I would like to check with Java Truth assertion library if any of the following statements is satisfied:

assertThat(strToCheck).startsWith("a");
assertThat(strToCheck).contains("123");
assertThat(strToCheck).endsWith("@");

In another word, I am checking if strToCheck starts with a OR contains the substring 123, OR ends with @. Aka, if any of the 3 conditions applies. I am just giving the assertions as an example.

Is there a way to do the logical OR assertion with Truth?

I know with Hamcrest, we could do something like:

assertThat(strToCheck, anyOf(startsWith("a"), new StringContains("123"), endsWith("@")));

CodePudding user response:

assertTrue(strToCheck.startsWith("a") || strToCheck.contains("123") ||strToCheck.endsWith("@")); 

You can do what you asked for with this single line only.

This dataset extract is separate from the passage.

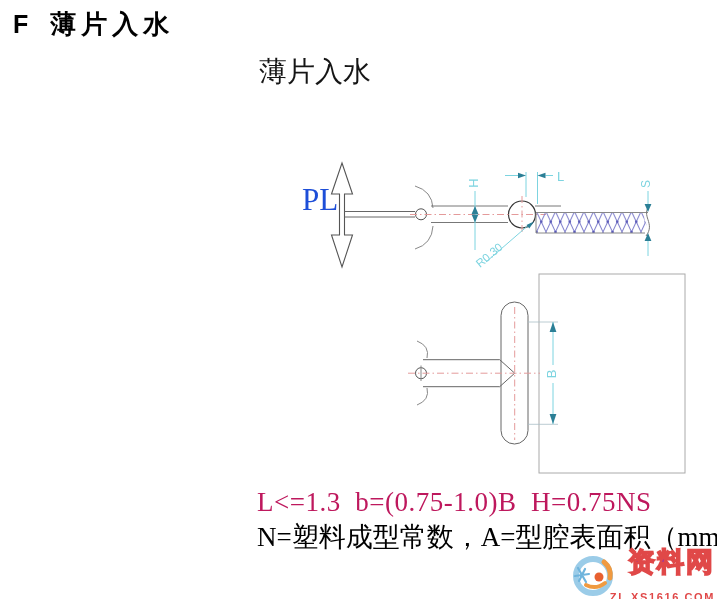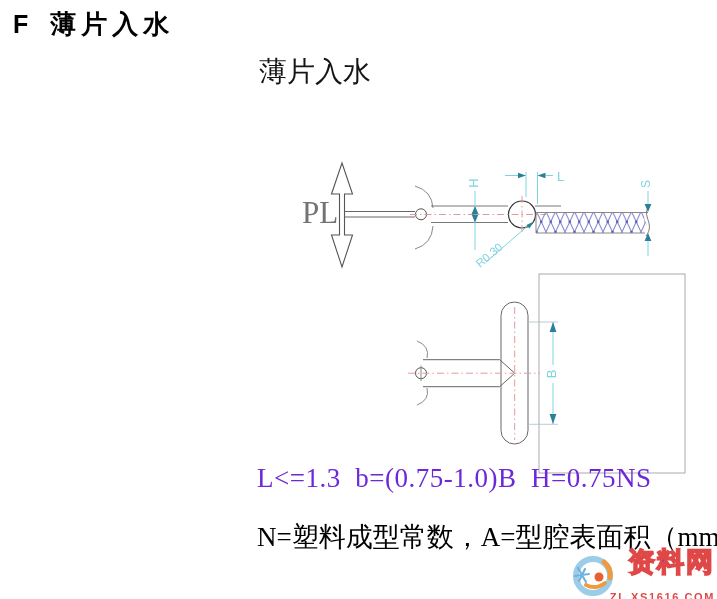"PL" .pl-label { color: #737373 -> #1d4ed8; top: 195px -> 182px }
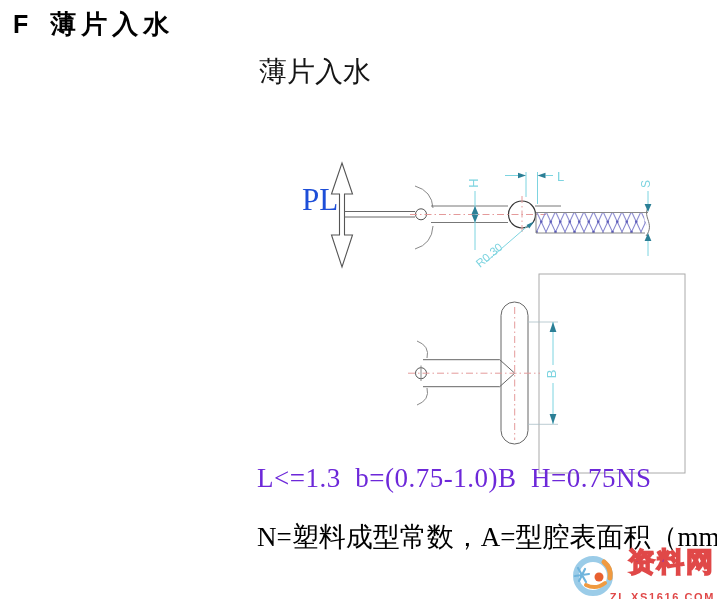"L<=1.3 b=(0.75-1.0)B H=0.75NS" .formula1 { color: #6d28d9 -> #be185d; top: 463px -> 487px }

CodePudding user response:

Going to flip this on its head, since you're talking about testing.

You should be explicit about what you're asserting, and not so wide-open about it.

For instance, it sounds like you're expecting something like:

  • a...123@
  • a123@
  • a
  • @
  • 123

...but you may only actually care about one of those cases.

So I would encourage you to explicitly validate only one of each. Even though Hamcrest allows you to find any match, this too feels like an antipattern; you should be more explicit about what it is you're expecting given a set of strings.

CodePudding user response:

Why not use a regular expression to solve this:

import java.util.regex.Matcher;
import java.util.regex.Pattern;

public class Main {
  public static void main(String[] args) {

String strToCheck = "afoobar123barfoo@";
    Pattern pattern = Pattern.compile("a.*123.*@");
    Matcher matcher = pattern.matcher(strToCheck);
    boolean matchFound = matcher.find();
    //matchFound now contains a true/false value.